Cuando Luis Alberto Machado se lanzó a la aventura de la Revolución de la Inteligencia, que llegó -muy pronto pero de paso- a concretarse hasta en un ministerio de gobierno, tocó a fondo la riqueza del pensamiento. El país está en deuda, por cierto, con la continuación de aquella iluminadora iniciativa. Inteligencia, pensar y razón, con sus obvios matices, son términos intercambiables y así los manejamos aquí.
Este tema tiene hoy particular actualidad, cuando la política oficial en el país es de criminalizar el libre pensar y de hegemonizar la comunicación. No puedo menos de traer aquí aquello de que “no hay nada más peligroso que enseñar a alguien a pensar con la propia cabeza”.
El ser humano dispone del regalo divino de la inteligencia. Un don que, en términos aristotélicos, es un maravilloso potencial desafiado siempre a pasar al acto, es decir, a un ejercicio abierto e ilimitado. Del razonar, lamentablemente, hacemos los humanos poco uso, quedándonos en escasos desarrollos teóricos y en aplicaciones de inmediato pragmatismo. El pensar, como ejercicio propiamente espiritual, tiene, de por sí, una apertura dialogal, que es característica fundamental de la persona.
Razón y comunicación van, pues, de la mano, por la naturaleza espiritual del hombre; y no sólo se entienden juntas, sino que mutuamente se alimentan. La comunicación enriquece la inteligencia, y la razón impulsa la comunicación. Todo lo cual, obviamente, significa un progreso individual y comunitario.
Ahora bien, razonamiento y comunicación, como actividades del espíritu y, más integralmente, de la persona, expresan y exigen la presencia de la libertad, como acompañante y marco.
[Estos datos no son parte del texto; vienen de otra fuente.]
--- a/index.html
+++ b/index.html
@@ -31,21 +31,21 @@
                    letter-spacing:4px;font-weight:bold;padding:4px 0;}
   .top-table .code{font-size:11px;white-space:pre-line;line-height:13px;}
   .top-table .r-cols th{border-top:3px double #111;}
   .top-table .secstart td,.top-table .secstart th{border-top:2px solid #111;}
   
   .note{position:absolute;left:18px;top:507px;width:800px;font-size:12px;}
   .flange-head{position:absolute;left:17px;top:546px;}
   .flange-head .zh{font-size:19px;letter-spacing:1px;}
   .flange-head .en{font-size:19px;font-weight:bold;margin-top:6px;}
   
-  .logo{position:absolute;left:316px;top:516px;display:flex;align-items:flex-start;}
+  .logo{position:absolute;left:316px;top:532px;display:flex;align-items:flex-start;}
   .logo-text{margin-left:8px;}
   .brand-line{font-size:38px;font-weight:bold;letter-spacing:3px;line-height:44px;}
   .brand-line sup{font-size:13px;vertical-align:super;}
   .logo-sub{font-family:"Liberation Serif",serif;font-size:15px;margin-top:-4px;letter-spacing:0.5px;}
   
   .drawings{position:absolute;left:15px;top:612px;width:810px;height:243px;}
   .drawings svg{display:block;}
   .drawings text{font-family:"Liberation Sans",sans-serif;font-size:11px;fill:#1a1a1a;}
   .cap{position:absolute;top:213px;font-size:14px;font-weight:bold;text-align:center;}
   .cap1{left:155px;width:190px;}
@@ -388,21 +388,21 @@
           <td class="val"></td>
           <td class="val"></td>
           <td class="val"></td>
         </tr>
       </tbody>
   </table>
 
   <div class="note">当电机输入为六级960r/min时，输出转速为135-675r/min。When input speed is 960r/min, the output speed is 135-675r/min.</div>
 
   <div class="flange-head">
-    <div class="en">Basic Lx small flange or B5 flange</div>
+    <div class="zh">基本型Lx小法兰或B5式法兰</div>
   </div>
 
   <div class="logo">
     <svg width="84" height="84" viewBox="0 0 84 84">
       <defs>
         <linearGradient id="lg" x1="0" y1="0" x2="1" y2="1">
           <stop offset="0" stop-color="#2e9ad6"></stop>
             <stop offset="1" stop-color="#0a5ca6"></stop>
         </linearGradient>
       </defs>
Razonamiento amarrado y comunicación encadenada constituyen expresiones contradictorias.
Una comunidad recibe el calificativo de auténticamente humana por el ejercicio libre de su inteligencia y de su comunicación. Es lo que la Declaración Universal de los Derechos Humanos de 1945 buscó proteger. Como es sabido, este documento respondía a los crímenes cometidos en el inmediato pasado contra la dignidad humana, entre otros, en materia de pensamiento y comunicación libres.
Una sociedad humana merece tal título, cuando satisface a las exigencias básicas, irremplazables, de su condición corpóreo-espiritual y, más precisamente de su realidad personal, a saber, el pensamiento libre, la comunicación abierta, acompañadas de responsabilidad, eticidad, participación y solidaridad.
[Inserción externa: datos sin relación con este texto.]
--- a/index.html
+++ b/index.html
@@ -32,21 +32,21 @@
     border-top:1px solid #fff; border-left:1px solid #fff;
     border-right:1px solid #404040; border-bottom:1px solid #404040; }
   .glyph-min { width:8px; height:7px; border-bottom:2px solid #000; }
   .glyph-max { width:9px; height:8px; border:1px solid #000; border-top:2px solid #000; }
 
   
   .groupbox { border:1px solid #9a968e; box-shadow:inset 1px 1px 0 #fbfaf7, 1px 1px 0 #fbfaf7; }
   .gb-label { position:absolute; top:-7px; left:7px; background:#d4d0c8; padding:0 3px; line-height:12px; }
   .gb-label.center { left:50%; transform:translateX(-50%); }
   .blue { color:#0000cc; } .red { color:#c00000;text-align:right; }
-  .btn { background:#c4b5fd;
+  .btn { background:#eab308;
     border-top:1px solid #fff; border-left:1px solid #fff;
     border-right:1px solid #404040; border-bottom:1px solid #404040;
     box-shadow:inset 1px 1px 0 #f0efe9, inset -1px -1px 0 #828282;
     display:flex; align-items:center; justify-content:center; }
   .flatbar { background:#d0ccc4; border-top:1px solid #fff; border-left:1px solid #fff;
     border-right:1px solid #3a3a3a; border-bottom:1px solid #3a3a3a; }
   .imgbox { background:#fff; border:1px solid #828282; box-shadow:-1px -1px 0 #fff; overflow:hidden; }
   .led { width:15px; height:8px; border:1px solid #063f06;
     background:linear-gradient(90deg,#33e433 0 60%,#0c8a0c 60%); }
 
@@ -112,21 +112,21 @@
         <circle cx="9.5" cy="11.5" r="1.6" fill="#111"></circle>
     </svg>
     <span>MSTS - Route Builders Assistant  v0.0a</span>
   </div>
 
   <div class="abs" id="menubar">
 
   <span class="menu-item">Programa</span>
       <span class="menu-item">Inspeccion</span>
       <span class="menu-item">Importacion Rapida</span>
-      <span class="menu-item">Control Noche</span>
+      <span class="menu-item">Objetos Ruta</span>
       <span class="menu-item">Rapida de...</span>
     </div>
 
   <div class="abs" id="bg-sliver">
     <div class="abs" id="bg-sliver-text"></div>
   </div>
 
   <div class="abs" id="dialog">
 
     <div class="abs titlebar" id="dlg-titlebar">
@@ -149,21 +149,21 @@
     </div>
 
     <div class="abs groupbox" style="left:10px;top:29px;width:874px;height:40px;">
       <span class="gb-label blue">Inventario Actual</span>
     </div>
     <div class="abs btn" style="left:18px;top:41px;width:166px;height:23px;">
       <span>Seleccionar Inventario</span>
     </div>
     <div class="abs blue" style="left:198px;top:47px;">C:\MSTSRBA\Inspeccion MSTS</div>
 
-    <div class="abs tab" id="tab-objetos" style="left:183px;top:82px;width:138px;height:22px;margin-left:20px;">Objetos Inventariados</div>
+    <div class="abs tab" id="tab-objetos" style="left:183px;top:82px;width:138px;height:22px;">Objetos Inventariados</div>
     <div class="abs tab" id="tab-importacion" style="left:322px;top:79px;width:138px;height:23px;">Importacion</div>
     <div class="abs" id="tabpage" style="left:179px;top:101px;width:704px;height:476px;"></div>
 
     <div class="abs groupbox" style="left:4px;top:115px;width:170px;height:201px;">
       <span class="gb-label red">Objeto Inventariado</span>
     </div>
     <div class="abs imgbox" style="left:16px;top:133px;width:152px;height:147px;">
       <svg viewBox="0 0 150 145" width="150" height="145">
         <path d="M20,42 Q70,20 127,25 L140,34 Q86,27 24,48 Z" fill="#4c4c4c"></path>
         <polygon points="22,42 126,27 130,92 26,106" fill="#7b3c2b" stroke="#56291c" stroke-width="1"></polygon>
Venezuela experimenta hoy una crisis global: socio económica, política y ético-cultural. Varios factores causales son de señalar correspondientes a esos diversos ámbitos, entre los cuales urge señalar las amarras a la libertad de pensamiento, de iniciativa civil, de organización política, de comunicación social.
Con ocasión de las persecuciones comunistas se llegó a hablar de la “Iglesia del silencio”, como sinónimo de persecución religiosa. Hoy en Venezuela podemos hablar de “sociedad del silencio”, para referirnos a la persecución de la disidencia en los más diversos aspectos y diferentes órdenes de la convivencia ciudadana. “Prohibido pensar” es lema-objetivo real del régimen, con todo lo que ello implica de trabas al desarrollo de las personas, de la comunidad, del soberano. Algo obviamente inhumano, anticristiano.
Felizmente el 28 de julio de 2024 ha emergido como símbolo de la racionalidad y libertad humanas, que ninguna fuerza temporal puede extinguir. Ha sido expresión, no tanto de la oposición de un pueblo a un poder autocrático, de proyecto totalitario, cuanto de la aspiración irreprimible de una comunidad humana a la libertad, al encuentro fraterno, al progreso compartido. Fue un grito de esperanza, un estallido de ilusión. No sólo un tsunami de votos positivos, cuanto un clamor de soberano decidido.
Pensar y comunicarse en libertad, delitos para un régimen irracional y antihistórico, son expresiones y exigencias irrenunciables del ser humano, creado a imagen y semejanza de Dios, que, como comunión trinitaria, es el inteligente y comunicador perfectísimo.